周四，黑客同意了这些条款，并通过三项单独的交易转让了被盗资金。

Two of the transfers were made on the ZKsync Era blockchain and included 110 million ZK tokens (valued at around $2.47 million) and 777 ETH (approximately $1.83 million). The third transfer consisted of 776 ETH (worth nearly $1.4 million) sent to the security council’s Ethereum address.

其中两个转移是在ZKSYNC ERA区块链上进行的，其中包括1.1亿个ZK令牌（价值约为247万美元）和777 ETH（约合183万美元）。第三个转会包括发送到安全理事会的以太坊地址的776 ETH（价值近140万美元）。

All three transactions were completed within a 13-minute window, well within the 72-hour deadline set by ZKsync.

这三项交易均在一个13分钟的窗口内完成，均在ZKSYNC设定的72小时截止日期内。

The total value of the recovered assets actually exceeded the original $5 million stolen. This increase was due to price appreciation of both ZK and ETH tokens since April 15. ZK appreciated by 16.6% and ETH rose by 8.8%, according to CoinGecko data.

回收资产的总价值实际上超过了原来的500万美元被盗。根据Coingecko Data的数据，自4月15日以来，ZK和ETH代币的价格赞赏。根据Coingecko Data的数据，ZK升高了16.6％，ETH上涨了8.8％。

The recovered assets are now held in custody by the ZKsync Security Council. The final decision on how these funds will be used will be determined through protocol governance.

ZKSYNC安全理事会现在将收回的资产拘留。关于如何使用这些资金的最终决定将通过协议治理确定。

ZKsync has confirmed that with the successful transfer of the assets, they consider the matter resolved and won’t take further action against the attacker. The company plans to publish a detailed forensic report on the incident and subsequent recovery.

ZKSYNC已确认，随着资产的成功转移，他们认为此事已解决，并且不会对攻击者采取进一步的行动。
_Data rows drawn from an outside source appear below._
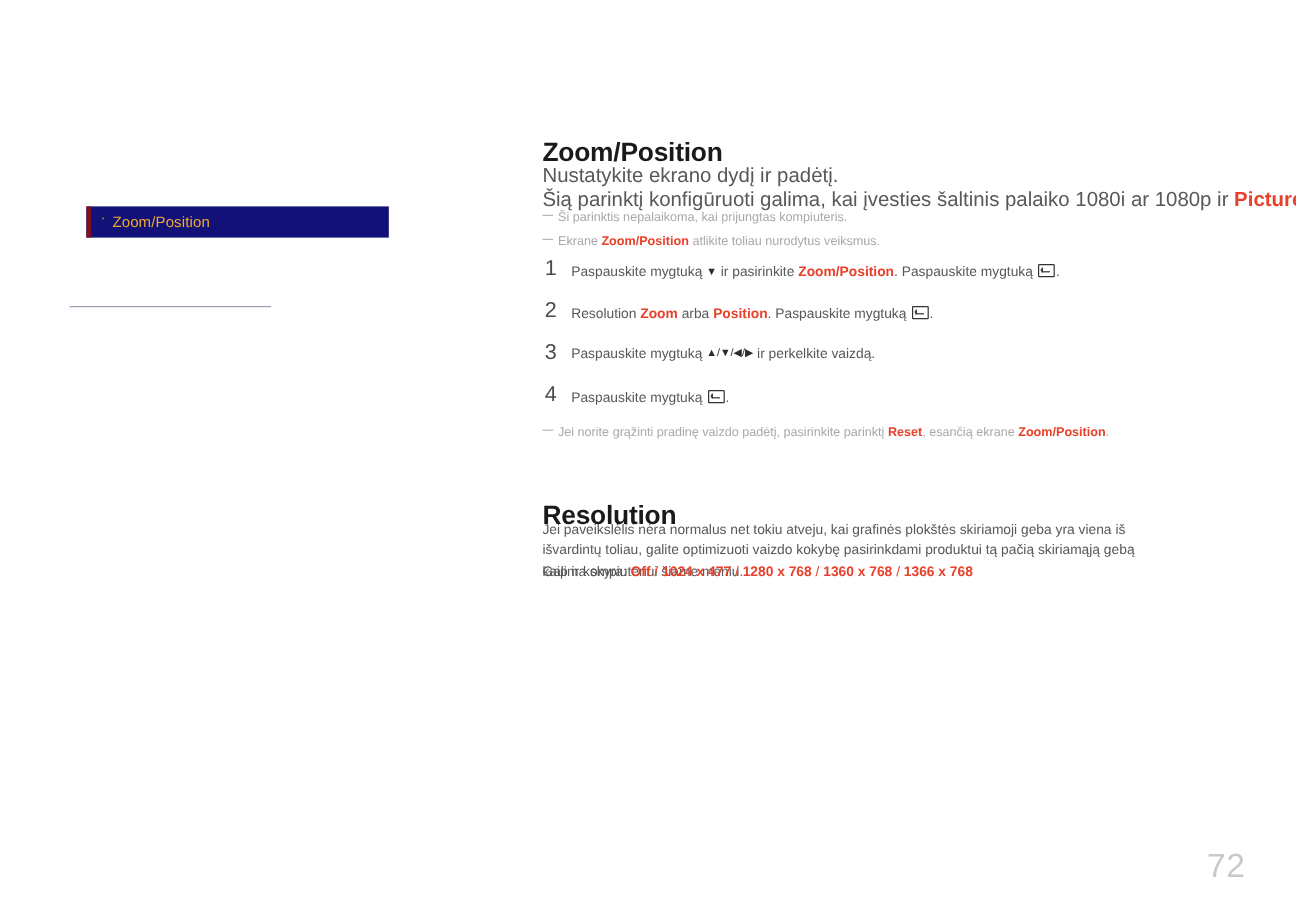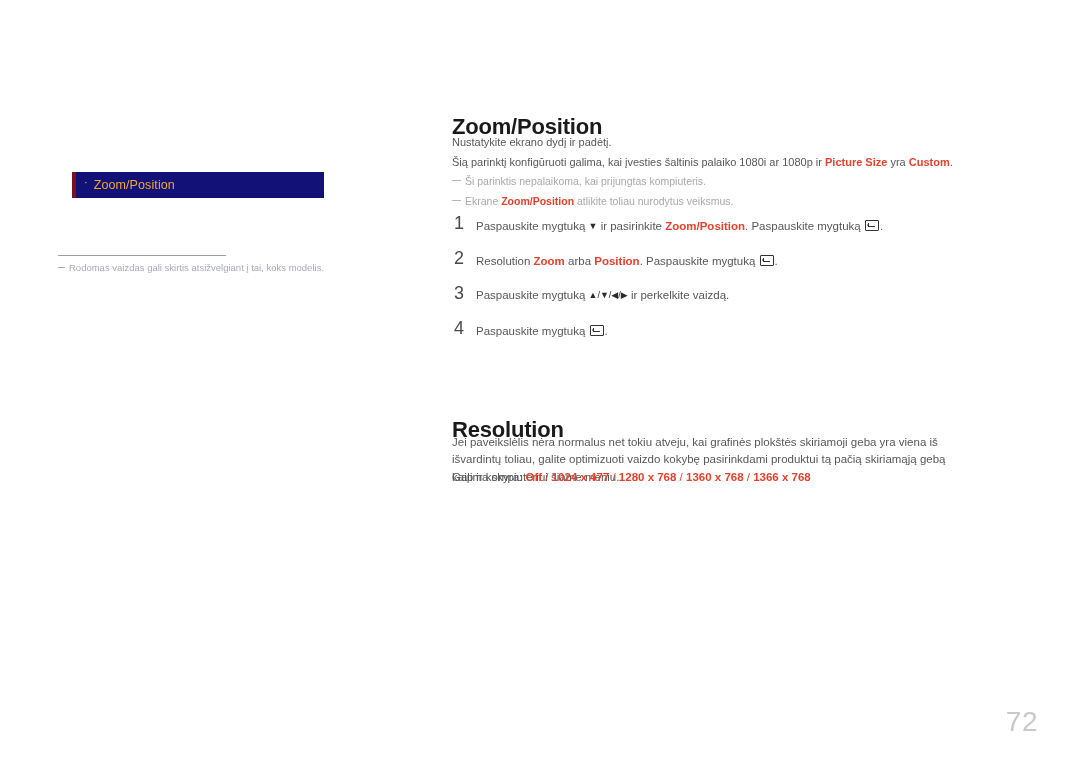--- a/index.html
+++ b/index.html
@@ -100,7 +100,7 @@
 
   .body-line {
     position: absolute;
-    font-size: 11px;
+    font-size: 17px;
     color: #58585a;
     line-height: 1.45;
     white-space: nowrap;

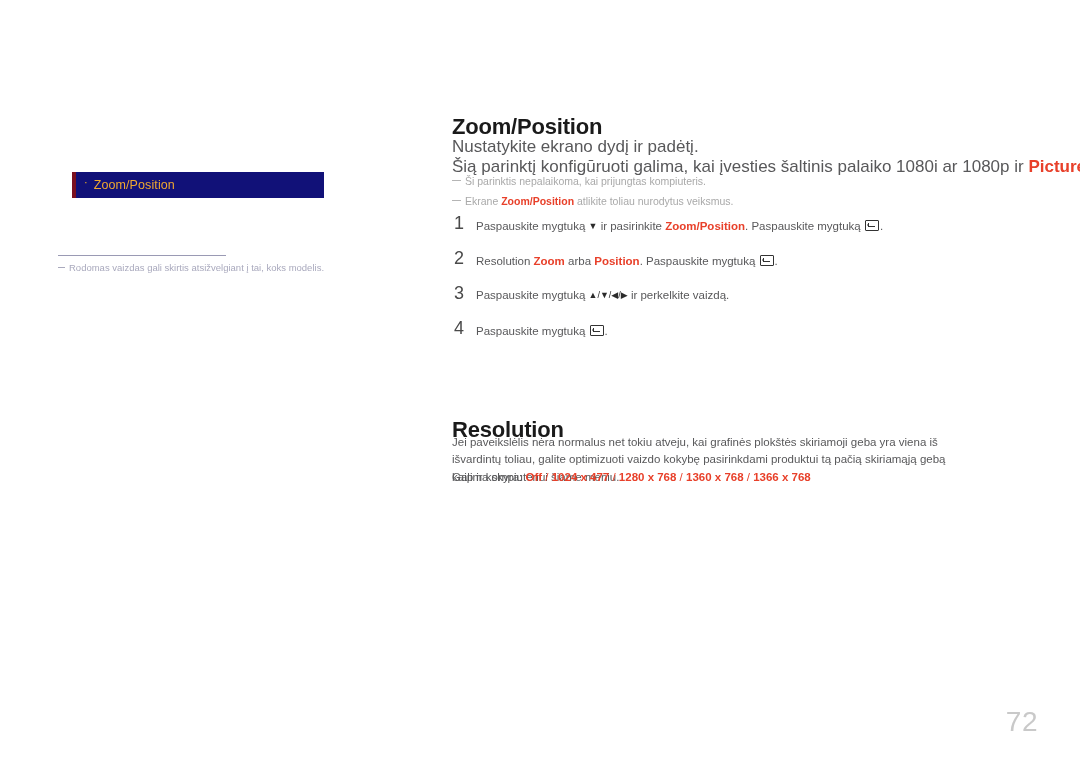--- a/index.html
+++ b/index.html
@@ -269,9 +269,6 @@
 
   <div id="left-note-divider"></div>
 
-  <div id="left-note">
-    <span class="dash"></span><span>Rodomas vaizdas gali skirtis atsižvelgiant į tai, koks modelis.</span>
-  </div>
 
 </div>
 

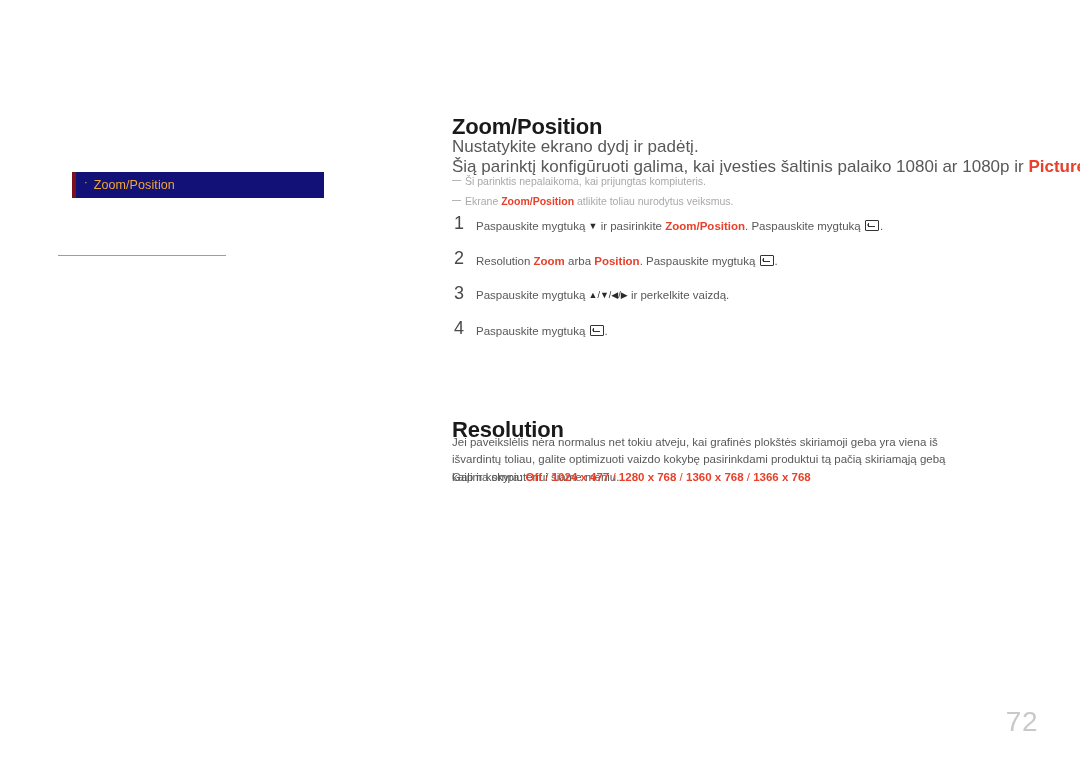--- a/index.html
+++ b/index.html
@@ -300,6 +300,7 @@
   </div>
 
   <div id="note-reset">
+    <span class="l1"><span class="dash"></span><span>Jei norite grąžinti pradinę vaizdo padėtį, pasirinkite parinktį </span><span class="red-b">Reset</span><span>, esančią ekrane </span><span class="red-b">Zoom/Position</span><span>.</span></span>
   </div>
 
   <h1 class="section-title" id="title-resolution">Resolution</h1>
该公司计划发布有关事件和随后恢复的详细法医报告。

Despite the good news of the recovery, the ZK token did not see a major price increase following the announcement. The token was reported to be down 0.2% over 24 hours after the recovery was announced.

尽管恢复了好消息，但ZK代币在宣布之后并没有看到重大价格上涨。据报道，该令牌在宣布恢复后24小时内下降了0.2％。

Throughout the ordeal, ZKsync has maintained that no user funds were compromised during the security breach. The vulnerability was specifically related to the airdrop distribution contracts and did not affect the core protocol.

在整个磨难中，ZKSYNC坚持认为，在安全漏洞期间，没有任何用户资金受到损害。该脆弱性与气盘分配合同特别相关，不影响核心协议。

ZKsync Era, the company’s main product, is an Ethereum layer 2 solution that uses zero-knowledge rollups to batch and process transactions off-chain. According to DefiLlama and RWA.xyz, it currently has nearly $59 million in total value locked on its chain and has over $2 billion in real-world assets on-chain.

ZKSYNC时代是该公司的主要产品，是一种以太坊2层解决方案，该解决方案使用零知识汇总来批处理和处理交易的链链。根据Defillama和RWA.XYZ的数据，目前，它的链条锁定了近5900万美元的总价值，并且在链上拥有超过20亿美元的实际资产。